Whitelisting IP Address

Hi,

I am trying to crawl the website with Screaming Frog SEO Spider, but most of the URLs get 0 response code (connection timeout).

It is probably due to delay in robots.txt file. Can you whitelist 2 of my IP Addresses so I can preform a crawl?

Thanks

Hi Ivan,

It’s most likely your crawl rate is too high and you are triggering our anti-DDoS protection.

The bot needs to respect the standard crawl-delay set in robots.txt for all sites.

Even then, I would suggest maybe crawling at half that speed, and ensuring that the bot does not break the limit not just in terms of rate but also in terms of simultaneous requests.

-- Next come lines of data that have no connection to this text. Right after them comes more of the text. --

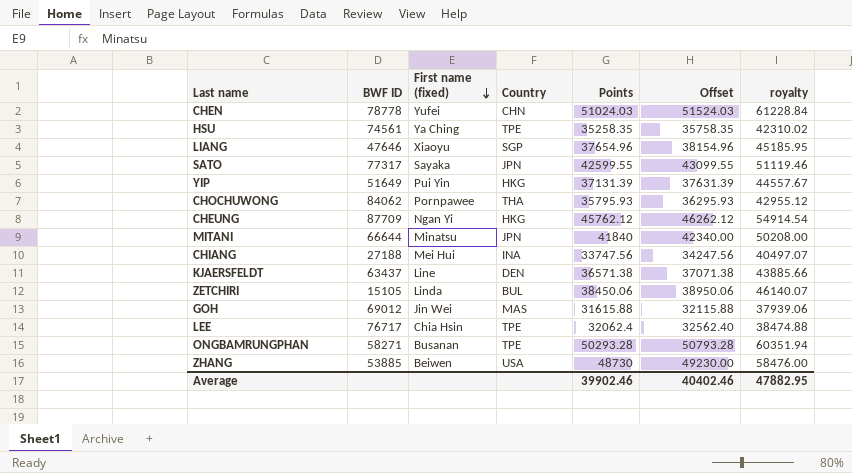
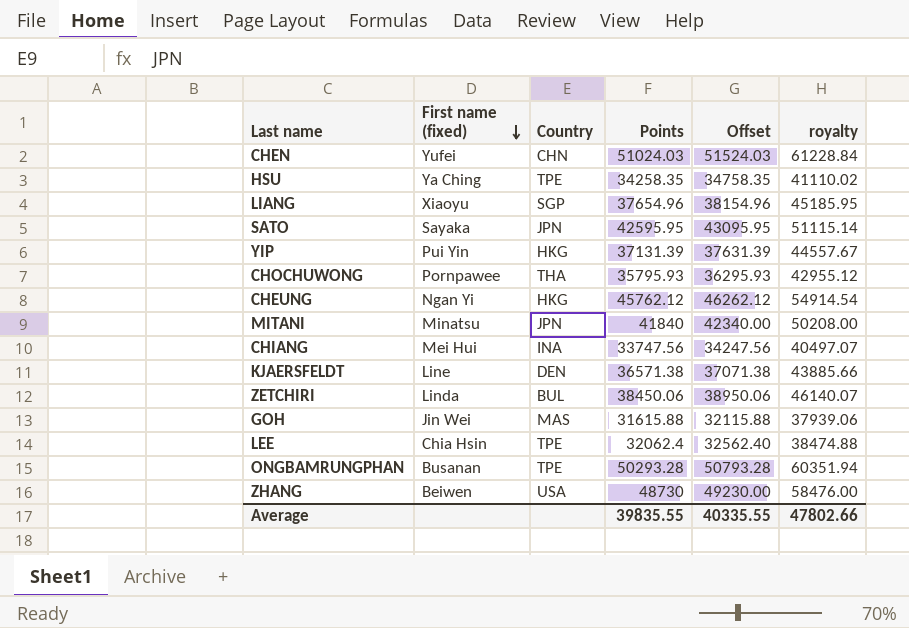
column BWF ID | position: 2 -> none
HSU | Points: 35258.35 -> 34258.35
HSU | Offset: 35758.35 -> 34758.35
HSU | royalty: 42310.02 -> 41110.02
SATO | Points: 42599.55 -> 42595.95
SATO | Offset: 43099.55 -> 43095.95
SATO | royalty: 51119.46 -> 51115.14
Average | Points: 39902.46 -> 39835.55
Average | Offset: 40402.46 -> 40335.55
Average | royalty: 47882.95 -> 47802.66

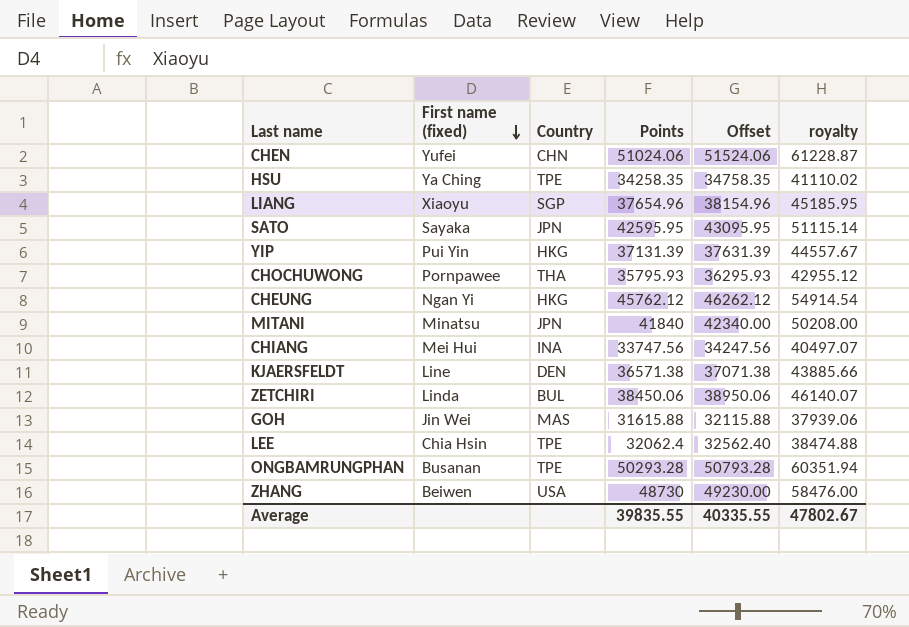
CHEN | Points: 51024.03 -> 51024.06
CHEN | Offset: 51524.03 -> 51524.06
CHEN | royalty: 61228.84 -> 61228.87
Average | royalty: 47802.66 -> 47802.67

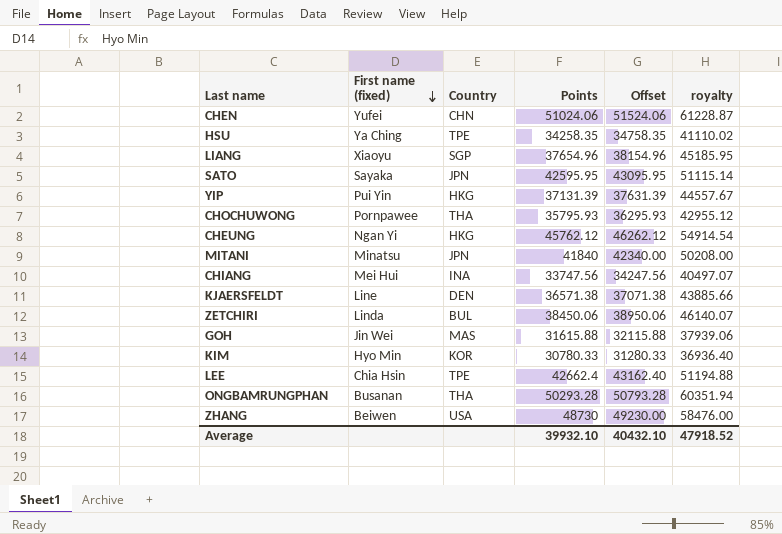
row KIM: none -> Hyo Min | KOR | 30780.33 | 31280.33 | 36936.40
LEE | Points: 32062.4 -> 42662.4
LEE | Offset: 32562.40 -> 43162.40
LEE | royalty: 38474.88 -> 51194.88
ONGBAMRUNGPHAN | Country: TPE -> THA
Average | Points: 39835.55 -> 39932.10
Average | Offset: 40335.55 -> 40432.10
Average | royalty: 47802.67 -> 47918.52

To get your IP unblocked, you will need to open a ticket, and the support team will provide a standard agreement you need to consent to in order to have crawling access re-enabled.

Bear in mind the entire system is automated and we cannot allow exceptions for platform-wide performance reasons. If the crawl limits are exceeded again, even if you previously had access reinstated, you will be automatically blocked again.

Kind regards,
Donogh

Thanks for Your response Donogh,

In the robots.txt file crawl delay is specified to be 5 (seconds). Issue is that the website has well over 9,000 URLs and that essentially makes the website impossible to crawl.

Is there any workaround for the sites of this size to be crawled in some reasonable time frame?

Ivan

Hi Ivan,

Google and Facebook happily obey the crawl delay, so, with respect, I don’t see any issue here. The same is also true for much larger sites, with upwards of 50,000 items.

Allowing intensive crawlers on client sites hugely negatively impacts the performance of the entire SaaS platform. If every client were hammering their sites with crawlers like that, it would literally cost our retailers money.

Therefore, I’m afraid this policy cannot be negotiated.

Can I ask what you are using the crawler for please? We may be able to suggest better options.

Kind regards,
Donogh

Hi Donogh,

thanks for Your answer…

Not sure about the Facebook, but Google does not take crawl delay into consideration, they adjust it based on the server reaction.

I will figure something out with respect to getting the data about each individual page.

Thanks for Your time and prompt responses…

Regards,
Ivan

Sounds good. You’re very welcome. Please feel free to open a ticket if you need more specific assistance.